The next cell runs the function for 200 trials:

In [None]:
max_features=15
average,description,individual=compare_on_random_datasets(n_trials=1, max_features=max_features,max_discrete=max_features, max_uniform=8)

In [None]:
average # Average ARI of each clustering method

{'gower_ward_maxclust_weighting=False': 0.5459322209873017,
 'spectral_weighting=False': 0.5106786723179865,
 'HDBSCAN_weighting=False': 0.1804563465755983,
 'gower_ward_maxclust_weighting=True': 0.7331035637501517,
 'spectral_weighting=True': 0.7121260862011384,
 'HDBSCAN_weighting=True': 0.4190600636963385,
 'AgglomerativeClustering_baseline': 0.7336948915629271,
 'HDBSCAN_baseline': 0.4306307965240029}

In [None]:
# When is Spectral Clustering better with original Gower similarity matrix than with modification
indices_spectral = [i for i in range(len(individual))
                  if individual[i]['spectral_weighting=False'] >
                  individual[i]['spectral_weighting=True']]
# When is HAC with original Gower distance matrix better than modification
indices_case_gower = [i for i in range(len(individual))
                  if individual[i]['gower_ward_maxclust_weighting=False'] >
                  individual[i]['gower_ward_maxclust_weighting=True']]
# When is HDBSCAN better with original Gower distance matrix than with modification
indices_hdbscan = [i for i in range(len(individual))
                  if individual[i]['HDBSCAN_weighting=False'] >
                  individual[i]['HDBSCAN_weighting=True']]
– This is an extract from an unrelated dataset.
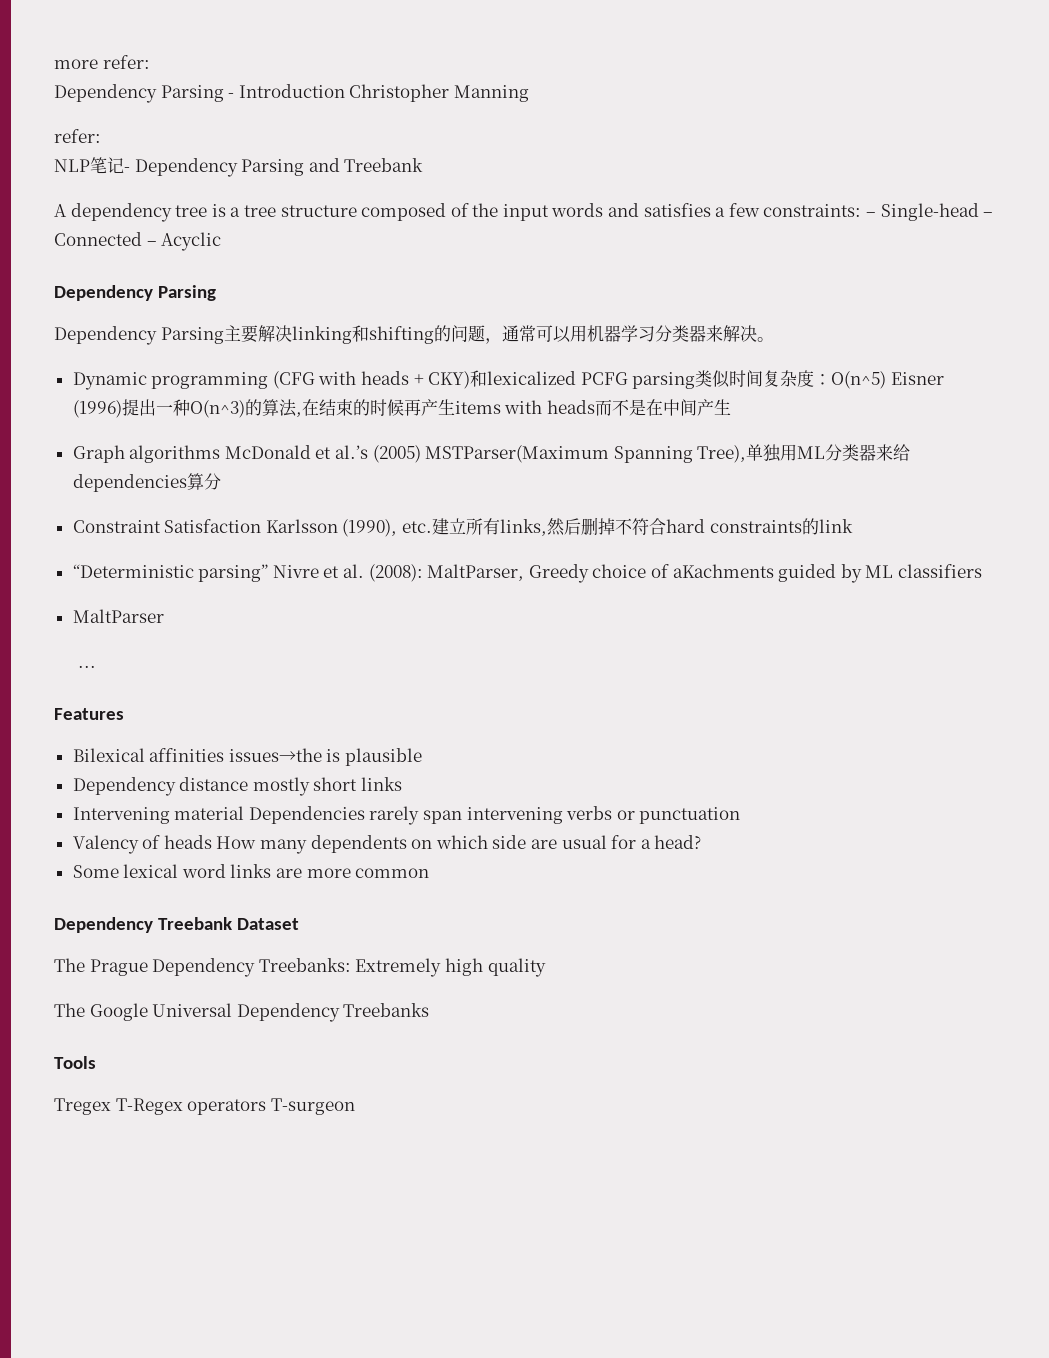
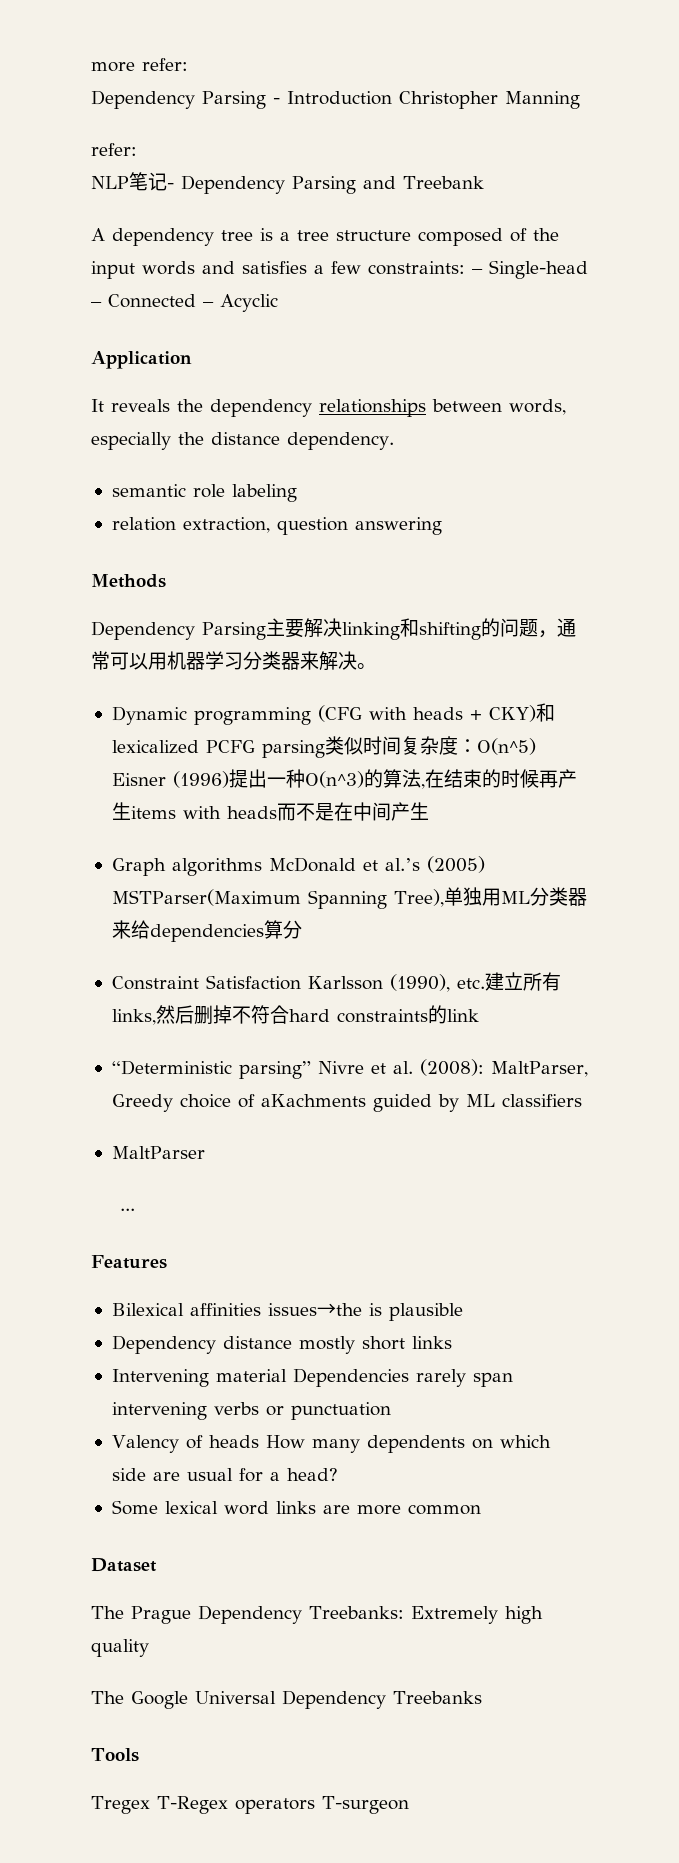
[54,285,217,301] Dependency Parsing -> [91,351,192,369] [91,399,566,417] [91,432,394,450] [111,484,297,502] [111,517,442,535] [91,574,166,588] Application // It reveals the dependency relationships between words, especially the distance dependency. // semantic role labeling // relation extraction, question answering // Methods
[54,917,233,933] Dependency Treebank -> (481, 1509) none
## Function: `compute_mean_params`

This function computes the mean attributes of dataset descriptions and performance scores for various algorithms. It processes the mean count of different feature types (discrete, uniform, numerical) along with their standard deviations. It also calculates mean performance scores for specific clustering algorithms. It is used to find cases, where clustering using the original Gower matrix outperformed clustering using the modified one.

### Parameters
- **indices**: A list of indices representing specific datasets.
- **description_list**: A list containing dictionaries that describe features of datasets.
- **individual_list**: A list of dictionaries detailing performance scores for different clustering algorithms.

### Function Process
1. Initializes variables for feature counts, standard deviations, and performance scores.
2. Iterates through dataset indices to accumulate feature counts, standard deviations, and algorithm scores.
3. Calculates mean and percentage-based statistics.
4. Stores all results in a Pandas dataframe for easy manipulation.

### Return
A Pandas dataframe containing the following columns:
- **num_indices**: The number of indices provided.
- **mean_num_features**: The mean number of total features.
- **mean_discrete_features**: The mean number of discrete features.
- **mean_uniform_features**: The mean number of uniform features.
- **mean_std_dev**: The mean standard deviation across all features.
- **mean_max_std_dev**: The mean of the maximum standard deviations across all features.
- **mean_min_std_dev**: The mean of the minimum standard deviations across all features.
- **percentage_categorical_features**: The mean percentage of categorical (discrete and uniform) features.
- **percentage_numerical_features**: The mean percentage of numerical features.
- **mean_[algorithm_key]**: The mean performance score for each algorithm, where `algorithm_key` is dynamically identified.

In [None]:
def compute_mean_params(indices, description_list, individual_list):
    # Variables to store the various counts
    std_dev_means = []
    std_dev_maxs = []
    std_dev_mins = []
    num_discrete_features = 0
    num_uniform_features = 0
    num_num_features = 0

    # Identify all keys dynamically from the first 'individual'
    if individual_list:
        all_keys = list(individual_list[0].keys())
    else:
        all_keys = []

    scores = {key: [] for key in all_keys}

    for i in indices:
        desc = description_list[i]
        individual = individual_list[i]
        std_dev_current = desc['std_devs']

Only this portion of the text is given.